Julianne Moore and Natalie Portman in May DecemberR. ©May December Productions 2022 LLC

These tables are, in fact, fully constructed and produce the expected meta discourse. Here are two actresses who manage to look at each other without looking at each other while Haynes’ direction deploys a fairly playful geometry of gaze. Tasty – especially when it involves watching, in the same shot, Natalie Portman reinvent herself and Julianne Moore reinforce her talent – but overall not very subtle.

The entire film thus works to establish a symmetry between the two women, without ever positioning itself in the point of view of one or the other. Haynes maintains a certain distance that somewhat betrays (symbolically, at least) the point of view and American filmmaker’s malicious pleasure in letting these two characters devour each other.

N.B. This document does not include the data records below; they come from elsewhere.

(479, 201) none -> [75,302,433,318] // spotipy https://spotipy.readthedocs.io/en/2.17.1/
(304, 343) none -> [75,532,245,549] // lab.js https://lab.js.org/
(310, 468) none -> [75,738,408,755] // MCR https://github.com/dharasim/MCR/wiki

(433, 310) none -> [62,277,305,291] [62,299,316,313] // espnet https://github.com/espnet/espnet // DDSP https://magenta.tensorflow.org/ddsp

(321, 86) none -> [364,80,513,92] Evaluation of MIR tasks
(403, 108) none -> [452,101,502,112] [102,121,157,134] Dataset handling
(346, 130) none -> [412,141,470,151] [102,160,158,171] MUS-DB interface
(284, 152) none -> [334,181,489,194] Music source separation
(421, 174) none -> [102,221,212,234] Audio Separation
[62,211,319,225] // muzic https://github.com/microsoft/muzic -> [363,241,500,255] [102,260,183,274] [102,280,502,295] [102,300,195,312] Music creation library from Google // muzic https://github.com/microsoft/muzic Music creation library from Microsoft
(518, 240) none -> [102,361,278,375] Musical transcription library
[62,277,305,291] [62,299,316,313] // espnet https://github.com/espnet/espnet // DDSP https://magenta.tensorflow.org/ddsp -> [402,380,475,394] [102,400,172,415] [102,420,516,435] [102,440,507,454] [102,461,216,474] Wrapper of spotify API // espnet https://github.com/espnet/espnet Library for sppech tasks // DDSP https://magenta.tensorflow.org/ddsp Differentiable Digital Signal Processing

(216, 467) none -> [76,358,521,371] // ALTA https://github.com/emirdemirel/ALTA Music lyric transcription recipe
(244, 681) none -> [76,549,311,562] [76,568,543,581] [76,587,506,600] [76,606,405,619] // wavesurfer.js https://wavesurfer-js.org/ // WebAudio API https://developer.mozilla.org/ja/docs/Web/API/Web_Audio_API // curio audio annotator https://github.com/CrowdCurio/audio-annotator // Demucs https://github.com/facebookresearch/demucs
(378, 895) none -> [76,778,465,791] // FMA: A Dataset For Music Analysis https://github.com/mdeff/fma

These large “mirror” scenes, which, because of their immediate position as focal points, condense the film’s entire program into a few sequential shots, paradoxically undercut the work’s power.

From one toad to another

From this toxic duel, Haynes draws a certain taste for farce hidden under a layer of seriousness that is reminiscent. wire by Todd Field, who initially had fun hiding behind a mask of grotesque realism before spreading confusion in the second movement.

But, unlike Todd Field, who deliberately misused his character as a tyrant played by Cate Blanchett to make general criticisms of dominant moral values ​​(as well as Cancel culture and progressivism rather than the dominance of certain elites acting as heralds of universality and purity of art), Haynes continues an adventure already well advanced in his filmography – this fascination for “the subject and its double», which fortunately takes advantage of anything. Nihilism

Both Portman and Moore excel at holding this thin line between ridiculousness and seriousness, making certain wacky scenes potentially comical, but actually enjoyable.

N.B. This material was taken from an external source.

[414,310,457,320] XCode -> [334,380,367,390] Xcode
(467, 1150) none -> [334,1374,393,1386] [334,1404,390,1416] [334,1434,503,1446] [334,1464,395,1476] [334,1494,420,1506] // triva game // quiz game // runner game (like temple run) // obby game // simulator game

While Elizabeth, acting method Obliging, Joe and Gracie return to the scene of the adultery by simulating their embrace, where the latter, once his “investigation” is over, finally appears on camera in Gracie’s skin.

Where Julianne Moore affirms, Natalie Portman, for her part, ventures into a register where we wouldn’t expect her to see it and works remarkably hard to play a woman with the full conviction of a great actress (that this is definitely a misdemeanor). does not pass for. a part of Haines, far from it) and which apparently laboriously embodies his model.

Julianne Moore and Natalie Portman in May December.

Haynes revels in deconstructing Hollywood’s belief in Perfect Avatar, a thinly veiled critique of acting methodA technique inherited from the Actors Studio that has become indispensable to anyone in Hollywood who wants to win an Oscar.

It is precisely by exhibiting Elizabeth’s performance of mishabitation that Haines exposes his cinema and, in doing so, locks his film onto a one-sided interpretation: elusive, elusive, with no identity other than the multiple and the other will always be so. Unreachable, moving. Shakespeare’s Parable of the World as Theater in a Nutshell.

If May December Ultimately resting on this not-so-thick line, the second embryonic film fortunately sees the light of day when the filmmaker deviates from his actresses to focus on Jo’s character.

A few intimate scenes emerge here and there, which seem mostly innocuous – her son offering her his first joint on the roof of their house, for example – and which, while far less visible than the reflective performances of the two lead actresses, Leave a glimpse of what. A feature can become the real dramatic crux of a film.

May DecemberBy Todd Haynes, with Julianne Moore, Natalie Portman and Charles Melton, 1h57, in theaters on January 24, 2024.